Evidence-based preventive care: Should it be free?

One of my residents presented some research that she had completed under my supervision. Since I left the staff of the U.S. Preventive Services Task Force four years ago, it has been my sense that the Task Force has substantially lowered its evidence “bar” for recommending a preventive service, an impression confirmed in private discussions with colleagues who closely follow the group’s activities. In a JAMA editorial published last year, Drs. Steven Woolf and Doug Campos-Outcalt expressed concerns that the Affordable Care Act, by requiring insurers to fully pay for grade “A” and “B” recommended services, would lead to political pressure on the USPSTF to produce more of these favorable recommendations.

My resident and I hypothesized that if this concern turned out to be correct, we would find that a higher proportion of recommendation statements — both new and updated — published in 2011 or later would be grade “A” or “B” rather than “C,” “D,” or “I.” After reviewing the Task Force’s portfolio of active recommendations, she concluded that this is absolutely the case. Of course, not being able to attend the meetings or review their minutes (that are unavailable to the public), we could only demonstrate an association, not causation. Another plausible explanation is that research progress over the past several years has produced more evidence and effective interventions to support providing services that weren’t recommended before (e.g., lung cancer screening with CT scans, screening for hepatitis C). That’s unlikely to be the whole story, though, since the TF would have generated more new “D” (don’t do it) recommendations too, which hasn’t happened.

Politics aside, the other problem with linking USPSTF decisions to “free” preventive services is that a group that adamantly does not consider cost in assessing the value of a preventive service increases the cost of health care (and health insurance premiums) every time it makes a favorable decision. Dr. Woolf has argued that effective prevention doesn’t have to be cost-saving, only cost-effective, and the vast majority of immunizations and recommended screenings meet this criterion. Even CT screening for lung cancer, according to a recent study, would cost $81,000 per quality-adjusted life year (QALY) gained if appropriately implemented in a high-risk population similar to that in the National Lung Screening Trial.

But cost-effective services can still end up being terrifically expensive. If the estimated 9 million eligible Americans receive “free” annual low-dose CT scans recommended by the USPSTF at $300 per scan, that’s $2.7 billion added to the national health care bill each year — and this doesn’t count the costs of all of the follow-up CT scans for abnormalities, consultations, biopsies, and treatments that will ensue. If birth cohort screening finds 2 million previously unidentified adults with hepatitis C who subsequently take the new drug sofosbuvir (Sovaldi) at $84,000 per treatment course, it will cost $168 billion to pay for this drug alone, not counting other medications or costs of care.

Even if paying for these screening tests will ultimately provide health benefits to many (though I have qualms about the evidence for both), they will also make health insurance premiums a little less affordable, and it’s nobody’s job to decide if the benefits are worth the added costs. In an article in Health Affairs, Dr. Mark Pauly and colleagues argue that complete pooling of risk is justifiable only for preventive services that are highly cost-effective.

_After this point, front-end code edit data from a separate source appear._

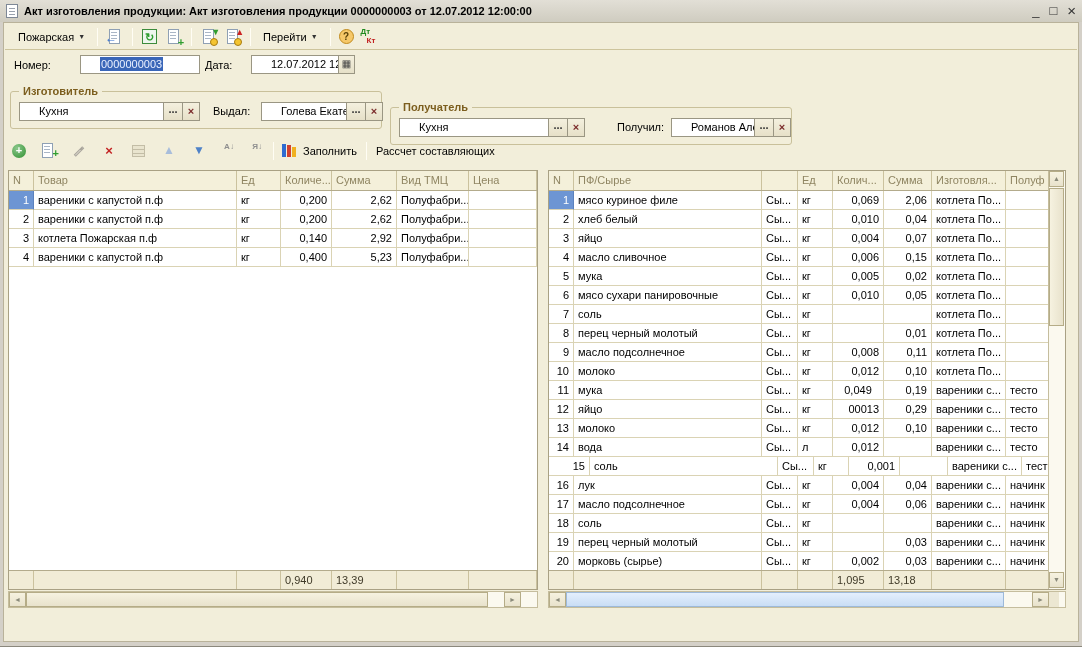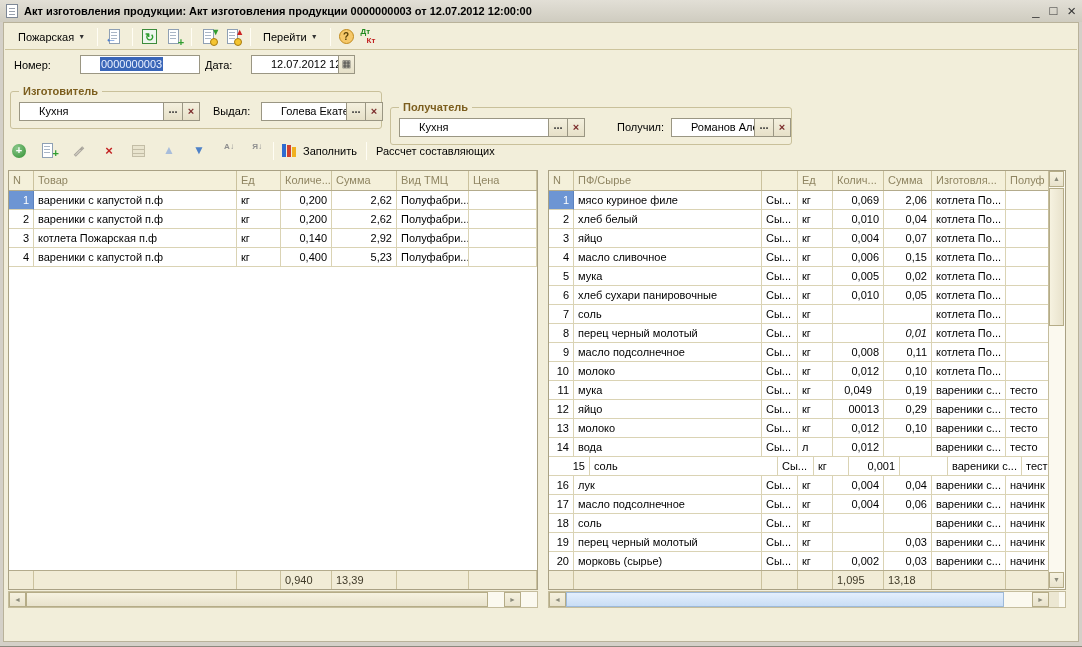--- a/index.html
+++ b/index.html
@@ -342,21 +342,21 @@
               <div class="cell al" style="width: 188px;">мука</div>
               <div class="cell al" style="width: 36px;">Сы...</div>
               <div class="cell al" style="width: 35px;">кг</div>
               <div class="cell ar" style="width: 51px;">0,005</div>
               <div class="cell ar" style="width: 48px;">0,02</div>
               <div class="cell al" style="width: 74px;">котлета По...</div>
               <div class="cell al" style="width: 43px;"></div>
             </div>
             <div class="trow">
               <div class="cell ar" style="width: 25px;">6</div>
-              <div class="cell al" style="width: 188px;">хлеб сухари панировочные</div>
+              <div class="cell al" style="width: 188px;">мясо сухари панировочные</div>
               <div class="cell al" style="width: 36px;">Сы...</div>
               <div class="cell al" style="width: 35px;">кг</div>
               <div class="cell ar" style="width: 51px;">0,010</div>
               <div class="cell ar" style="width: 48px;">0,05</div>
               <div class="cell al" style="width: 74px;">котлета По...</div>
               <div class="cell al" style="width: 43px;"></div>
             </div>
             <div class="trow">
               <div class="cell ar" style="width: 25px;">7</div>
               <div class="cell al" style="width: 188px;">соль</div>
@@ -366,21 +366,21 @@
               <div class="cell ar" style="width: 48px;"></div>
               <div class="cell al" style="width: 74px;">котлета По...</div>
               <div class="cell al" style="width: 43px;"></div>
             </div>
             <div class="trow">
               <div class="cell ar" style="width: 25px;">8</div>
               <div class="cell al" style="width: 188px;">перец черный молотый</div>
               <div class="cell al" style="width: 36px;">Сы...</div>
               <div class="cell al" style="width: 35px;">кг</div>
               <div class="cell ar" style="width: 51px;"></div>
-              <div class="cell ar" style="width: 48px; font-style: italic;">0,01</div>
+              <div class="cell ar" style="width: 48px;">0,01</div>
               <div class="cell al" style="width: 74px;">котлета По...</div>
               <div class="cell al" style="width: 43px;"></div>
             </div>
             <div class="trow">
               <div class="cell ar" style="width: 25px;">9</div>
               <div class="cell al" style="width: 188px;">масло подсолнечное</div>
               <div class="cell al" style="width: 36px;">Сы...</div>
               <div class="cell al" style="width: 35px;">кг</div>
               <div class="cell ar" style="width: 51px;">0,008</div>
               <div class="cell ar" style="width: 48px;">0,11</div>

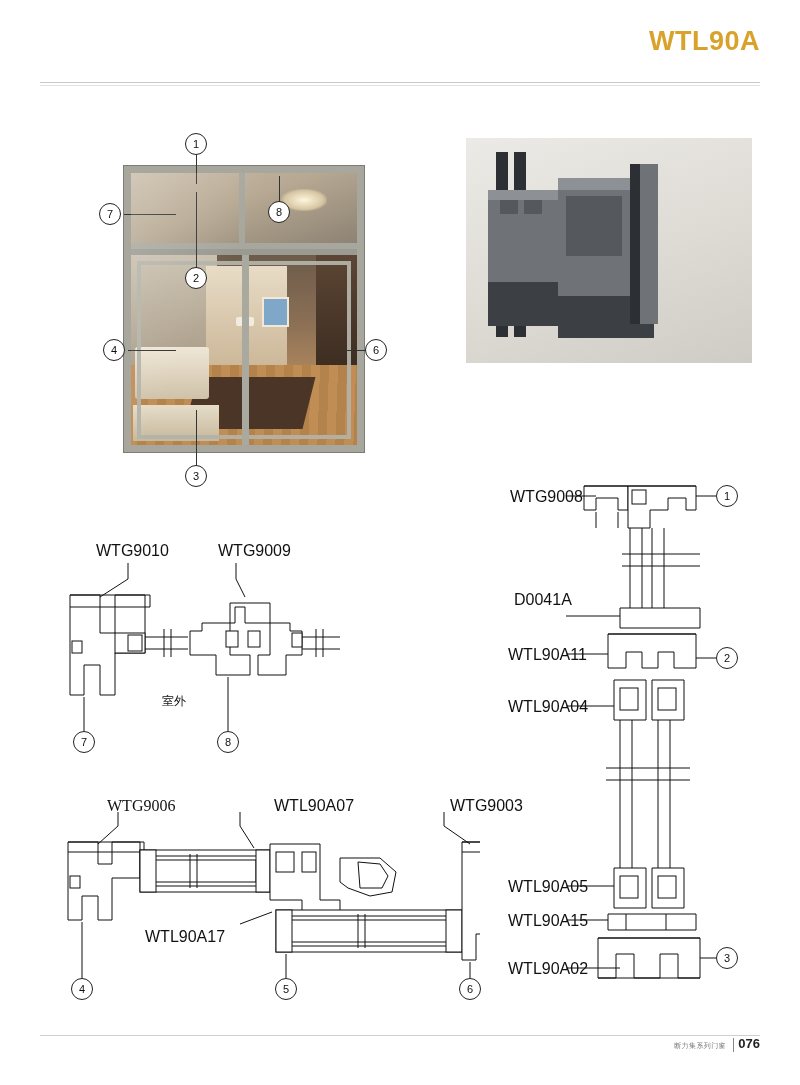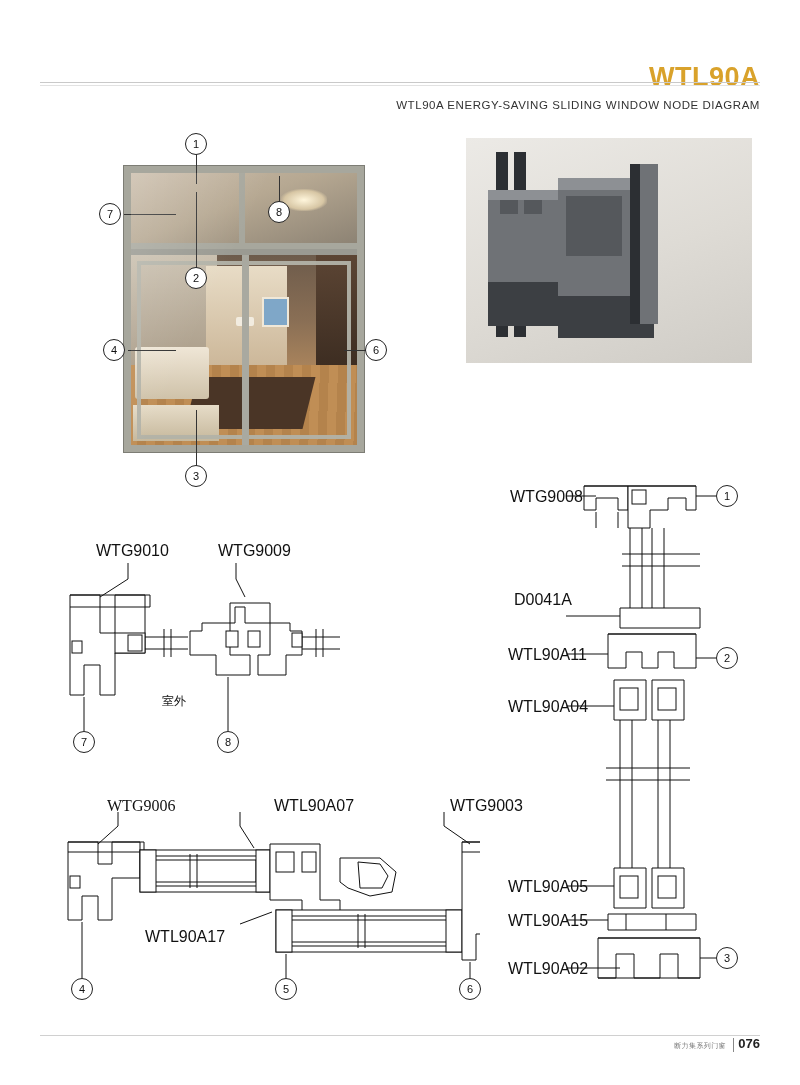--- a/index.html
+++ b/index.html
@@ -17,21 +17,20 @@
   .header {
     position: absolute;
     top: 0; left: 0; right: 0;
     height: 90px;
   }
   .header-inner {
     position: absolute;
     right: 40px;
     top: 26px;
     text-align: right;
-    margin-top: 36px;
   }
   .title-row {
     display: flex;
     align-items: baseline;
     justify-content: flex-end;
     gap: 8px;
   }
   .title-code {
     font-size: 27px;
     font-weight: bold;
@@ -207,21 +206,20 @@
   }
 </style>
 </head>
 <body>
 
 <div class="header">
   <div class="header-inner">
     <div class="title-row">
       <span class="title-code">WTL90A</span>
     </div>
-    <div class="title-en">WTL90A ENERGY-SAVING SLIDING WINDOW NODE DIAGRAM</div>
   </div>
   <div class="header-rule"></div>
   <div class="header-rule-thin"></div>
 </div>
 
 <div class="window-photo">
   <div class="wp-top">
     <div class="wp-ceiling-lamp"></div>
   </div>
   <div class="wp-top-div"></div>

They propose continuing full coverage for the most cost-effective services, increasing patient cost-sharing for less cost-effective services, and discouraging coverage of services that are not cost-effective according to a societally-determined threshold (they suggest $400,000 per QALY).

Plenty of public health and health equity arguments that could be made against this proposal, but what I like about it is that it sees the forest for the trees. Not matter how equally we distribute them (and the U.S. does a poorer job at this than most countries), health care resources are limited, and money spent on marginally effective services is money that’s not being spent on countless other things that promote health and make life worth living. It’s simply not enough to prioritize evidence-based preventive care by making all of it “free,” regardless of the true costs.